▶ _REQUIREMENT_
Everything from the line containing "font-size: 12px ->" through the last line of the entries needs to be repeated exactly. Pictures must be left out.

▶ _RECORDS_
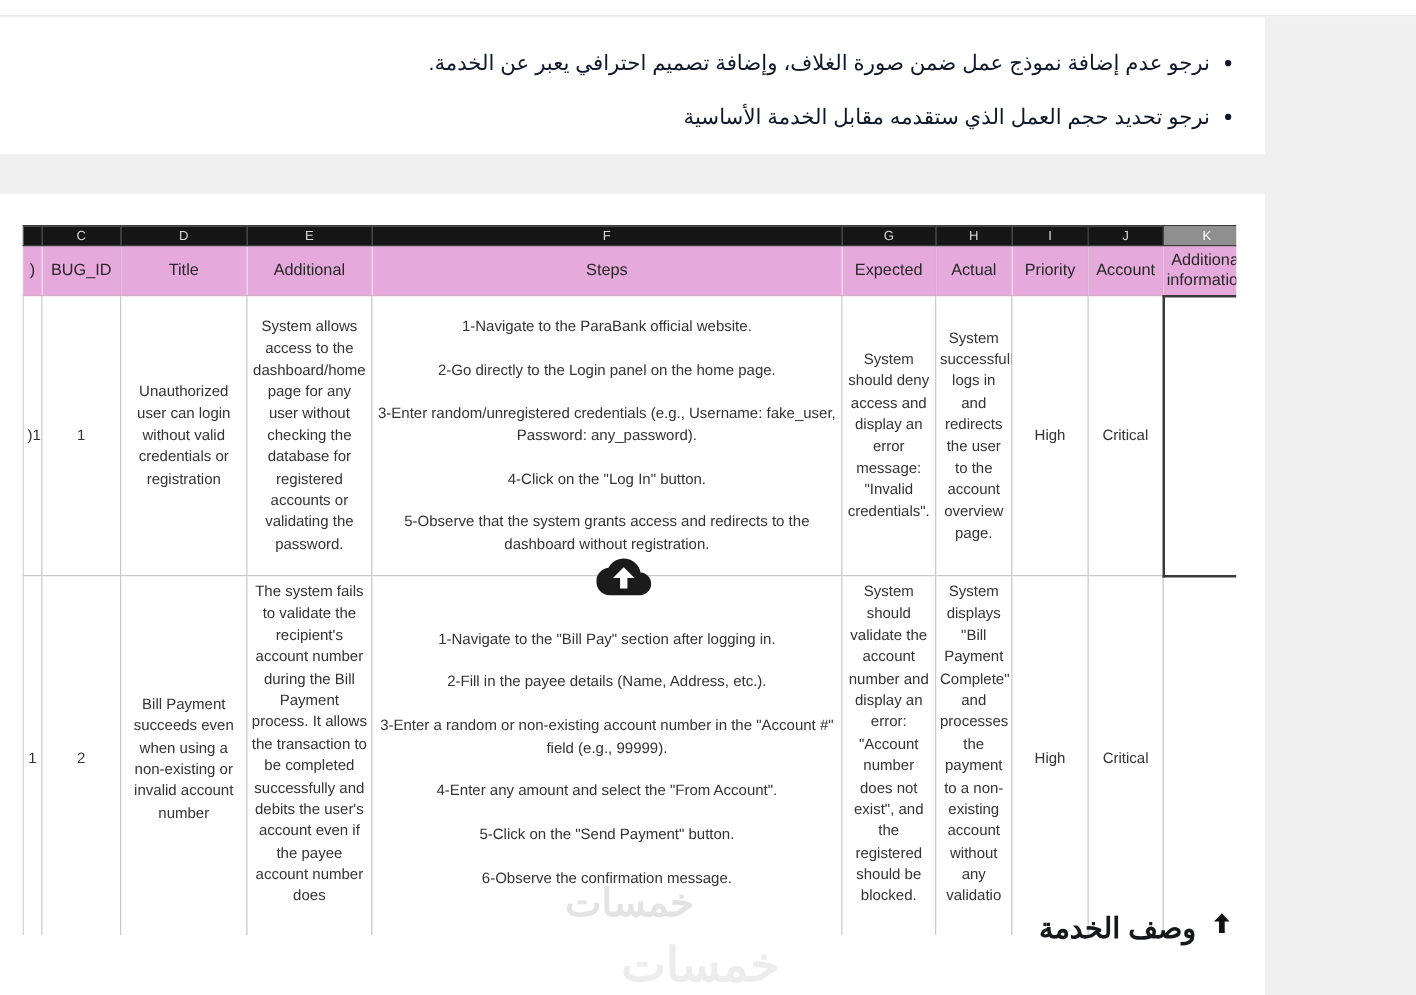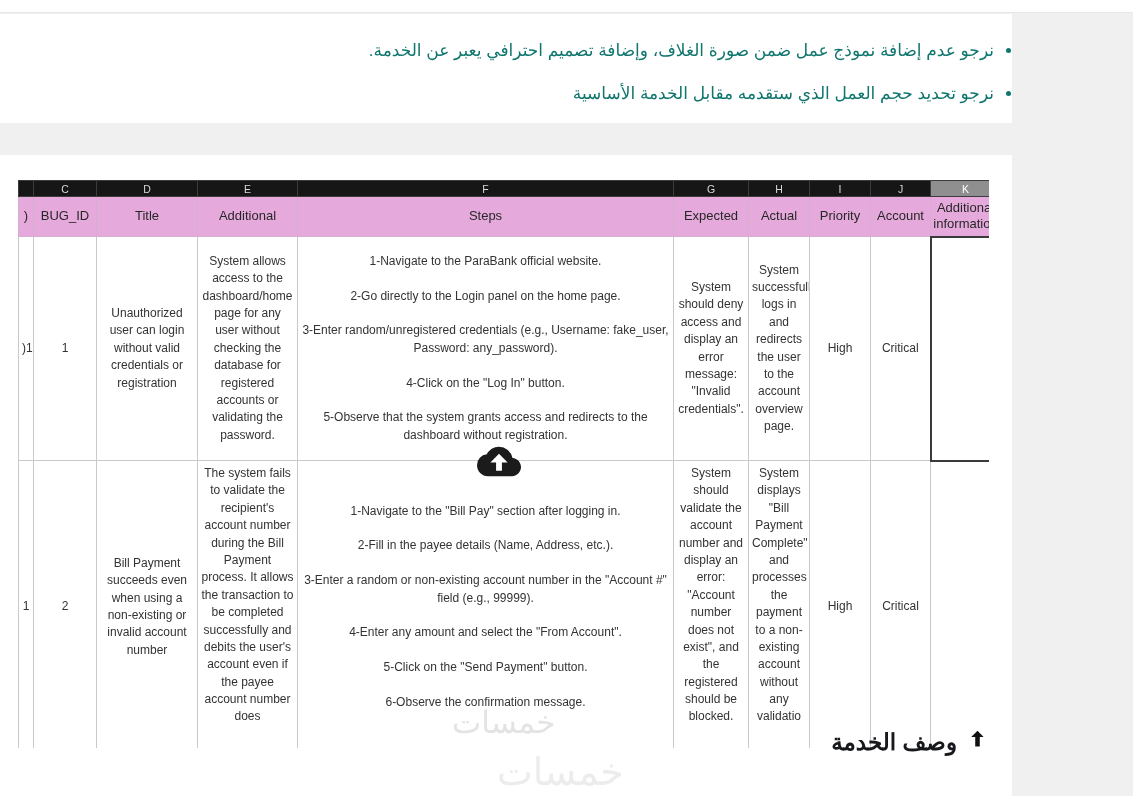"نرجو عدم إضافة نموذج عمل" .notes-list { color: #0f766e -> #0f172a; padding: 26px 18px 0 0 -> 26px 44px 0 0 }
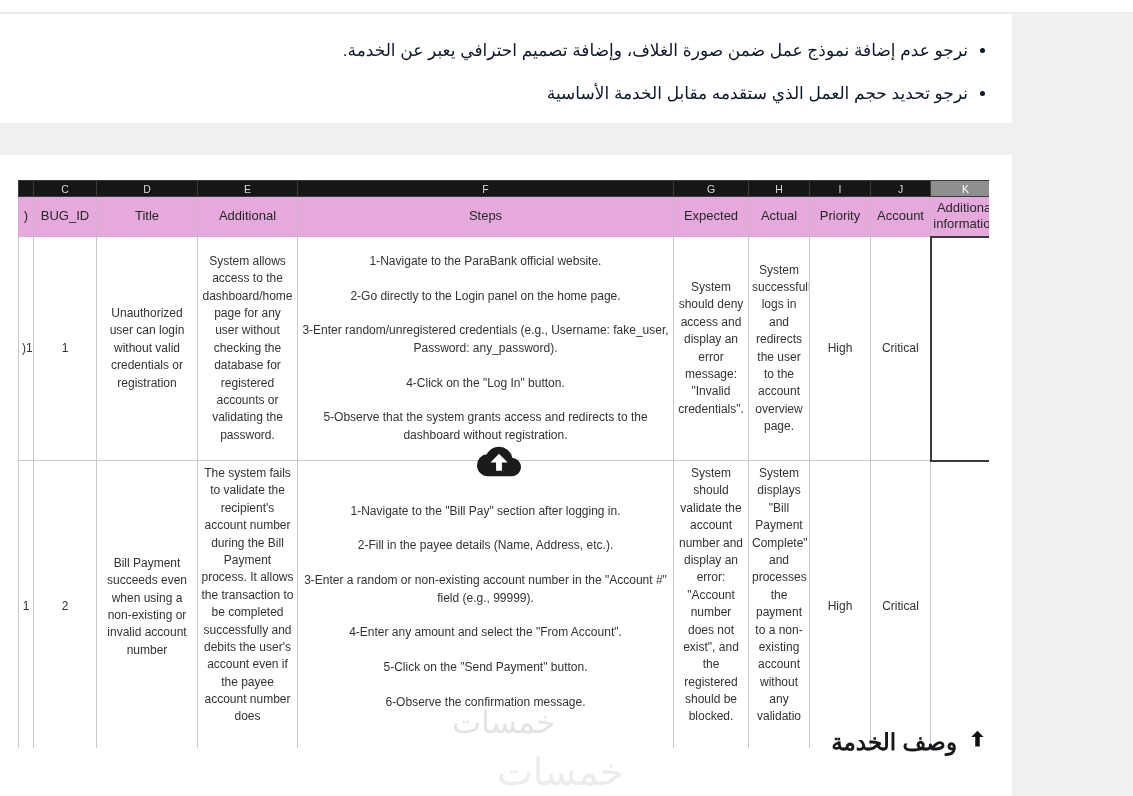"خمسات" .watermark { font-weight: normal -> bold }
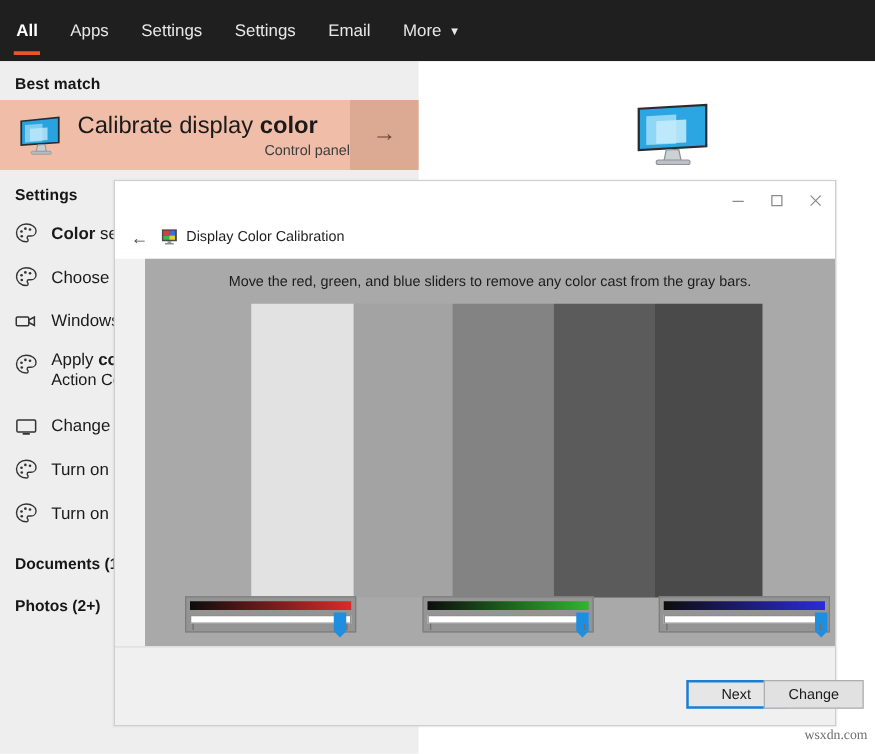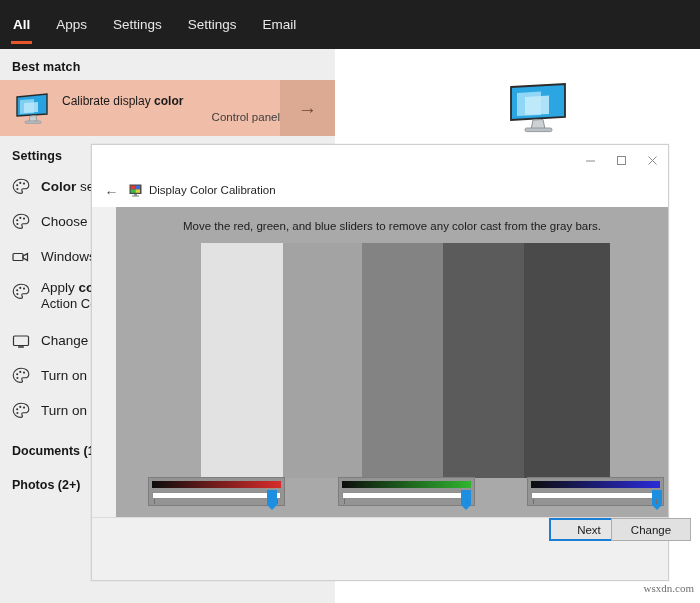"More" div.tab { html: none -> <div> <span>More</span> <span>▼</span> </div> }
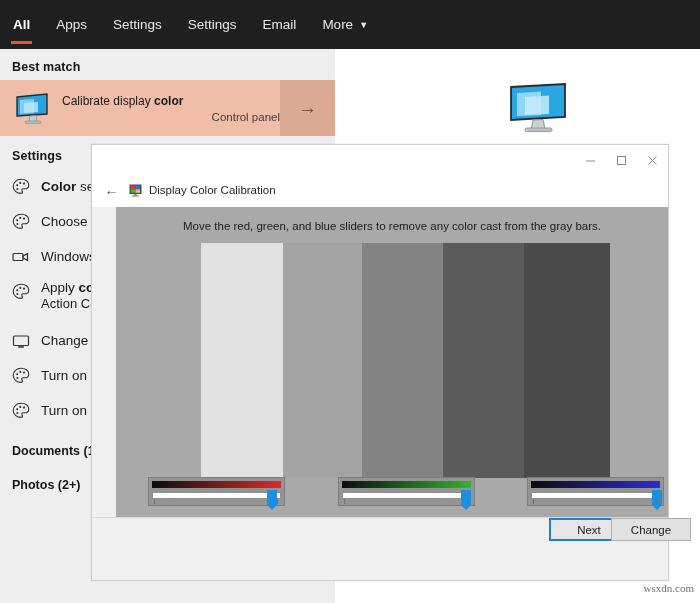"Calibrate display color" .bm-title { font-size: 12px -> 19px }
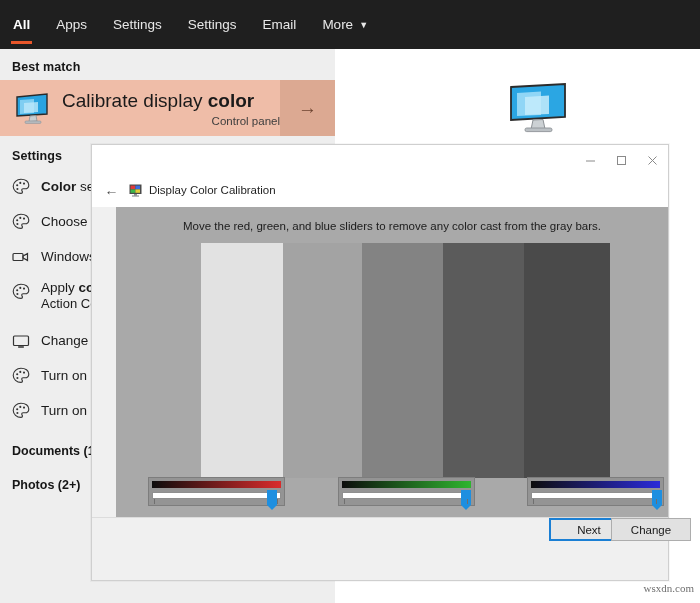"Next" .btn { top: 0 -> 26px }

▶ _ANSWER TO THIS PROBLEM_
"Calibrate display color" .bm-title { font-size: 12px -> 19px }
"Next" .btn { top: 0 -> 26px }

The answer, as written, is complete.